Task instructions: Only the lines from the one with "Liberation Mono, monospace" to the end of the data, both ends included, should be output, exactly as they stand and without pictures.

Material for the task:

▼

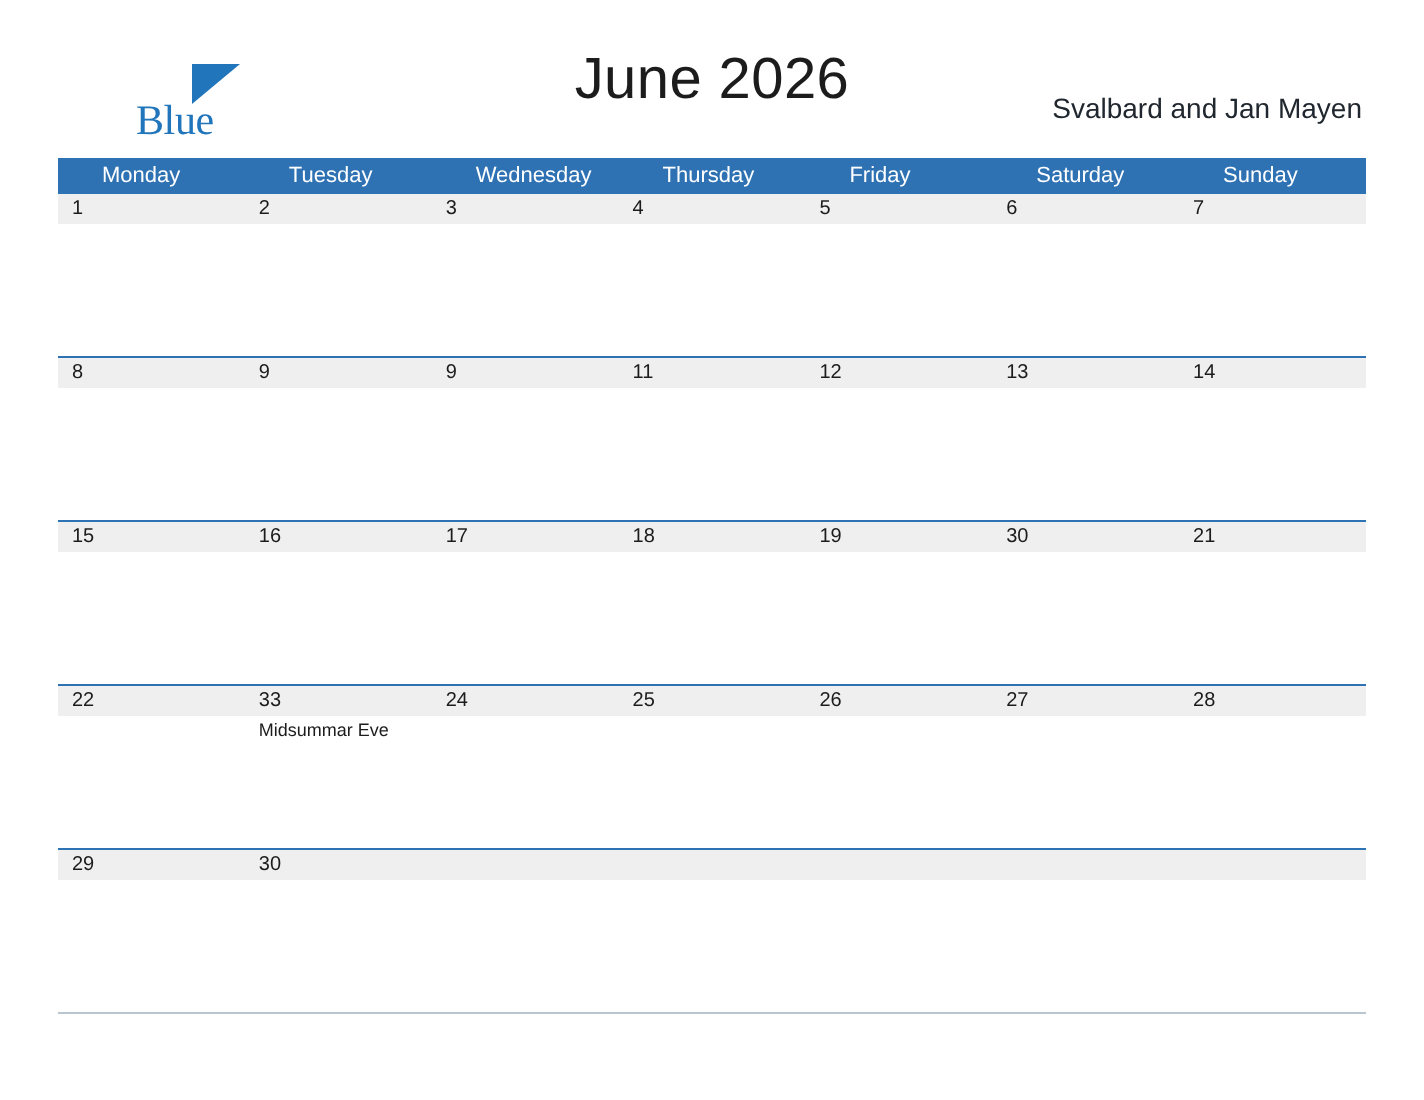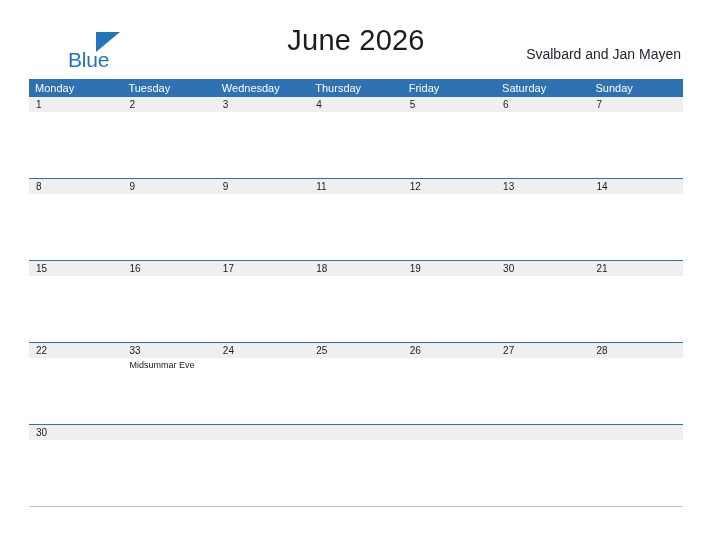"Blue" .logo-blue { font-family: Liberation Sans, sans-serif -> Liberation Serif, serif }
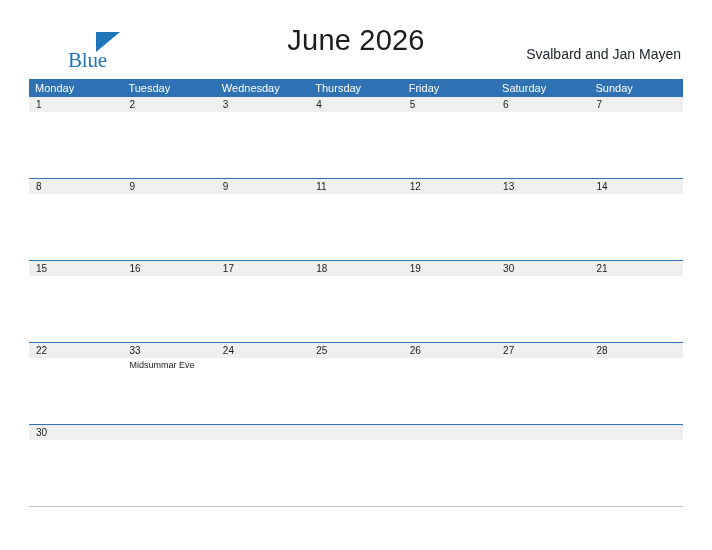"Monday" .weekday-cell { padding-left: 6px -> 22px }
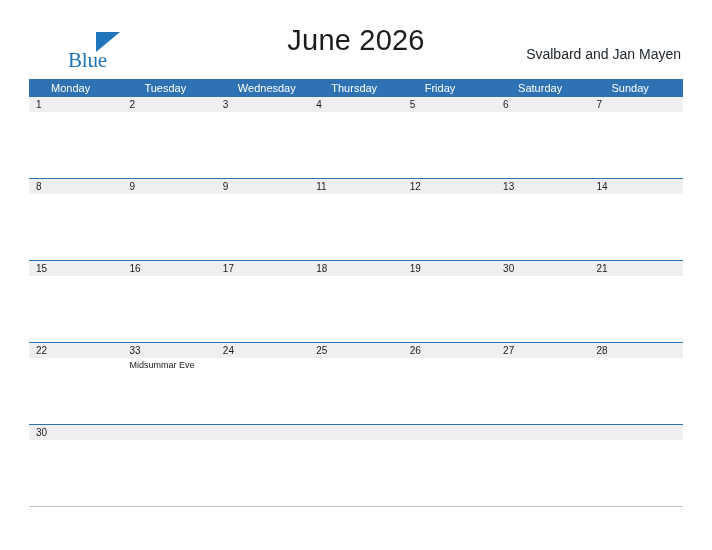"29" div.day-cell { html: none -> <div> <span>29</span> <span></span> </div> }
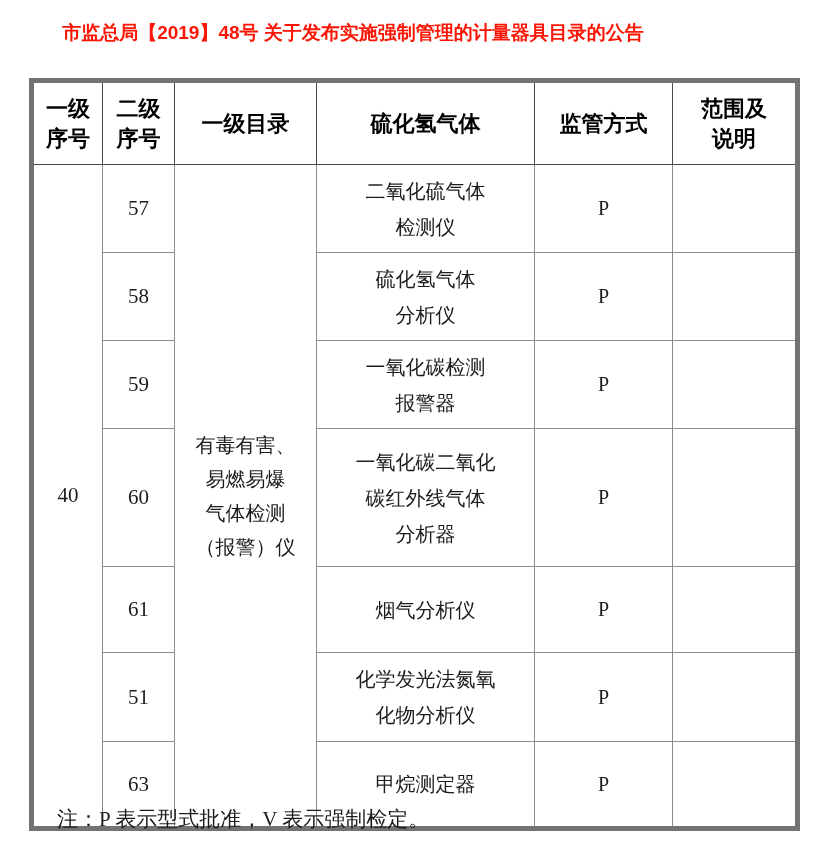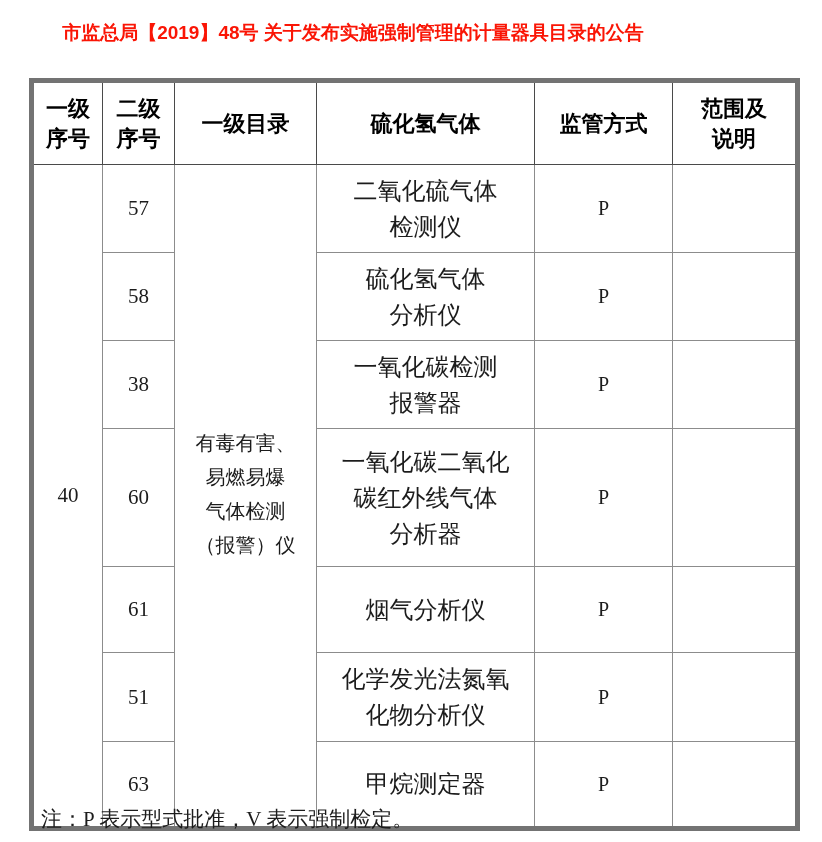"二氧化硫气体" .cell-cat2 { font-size: 24px -> 20px }
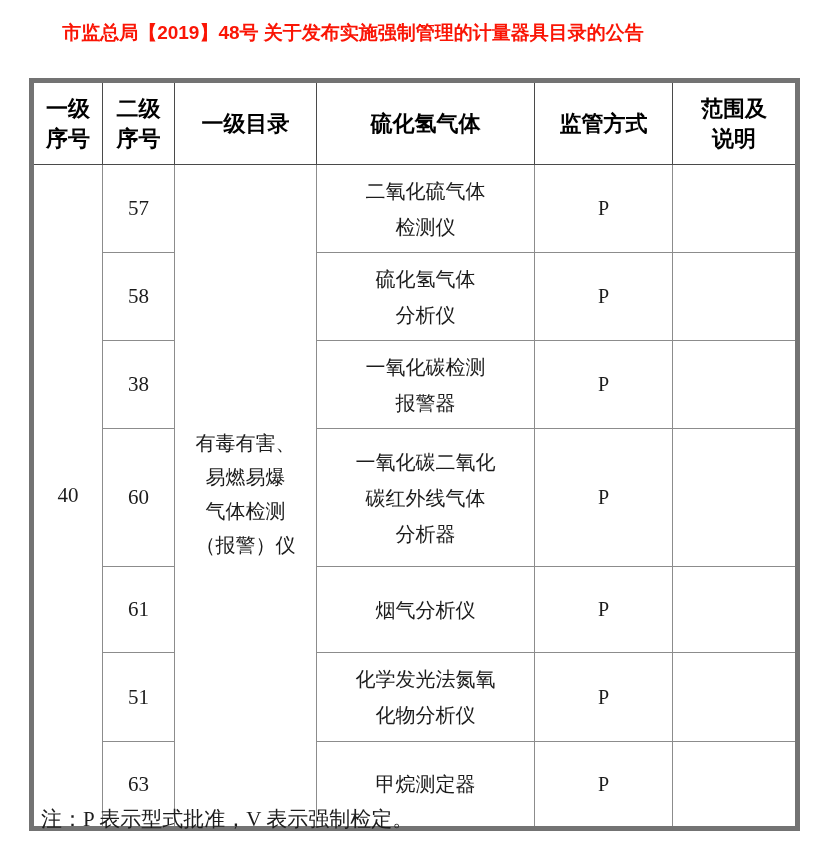"38" td.cell-num { text: 38 -> 59 }
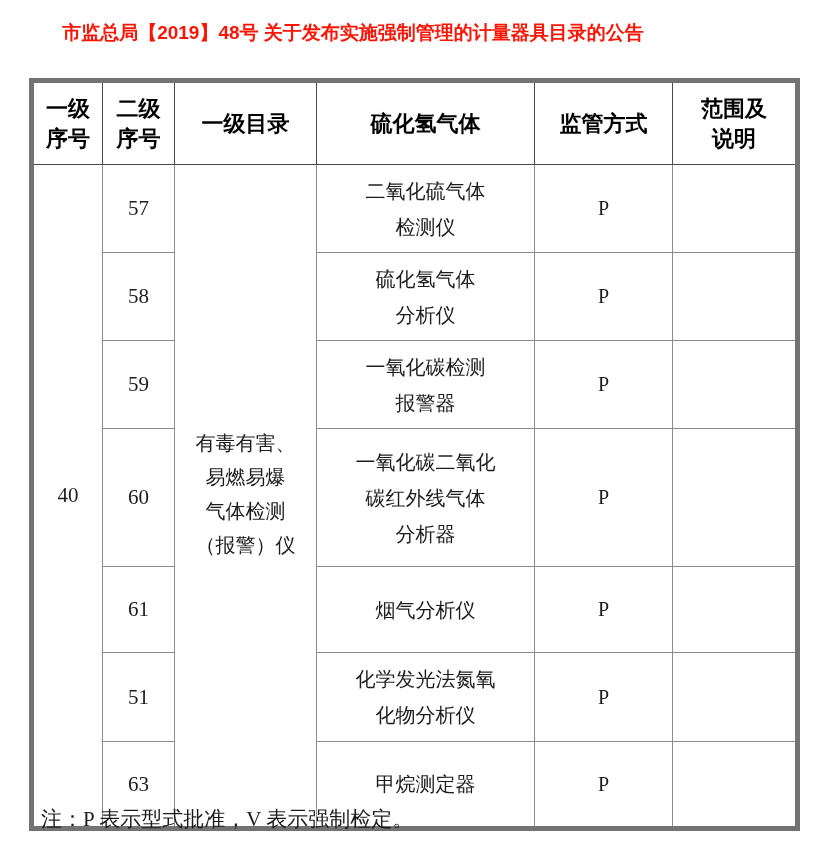"有毒有害、" .cell-cat1 { font-family: Liberation Mono, monospace -> Liberation Serif, serif }
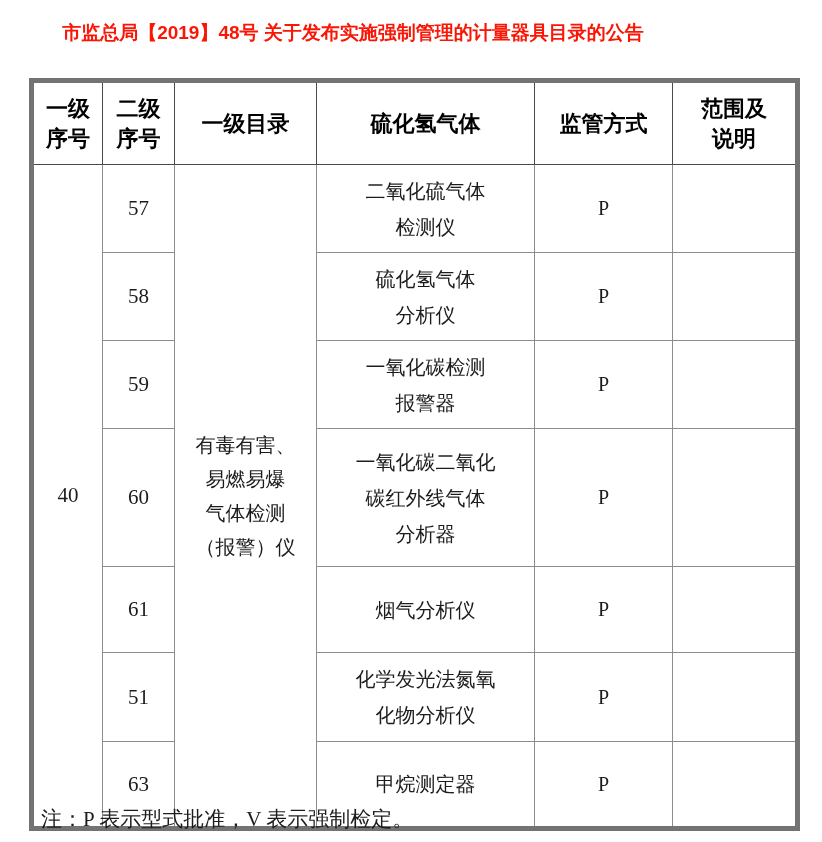"注：P 表示型式批准，V 表示强制检定。" .table-note { left: 41px -> 57px }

▲

Solution for this problem:
"有毒有害、" .cell-cat1 { font-family: Liberation Mono, monospace -> Liberation Serif, serif }
"注：P 表示型式批准，V 表示强制检定。" .table-note { left: 41px -> 57px }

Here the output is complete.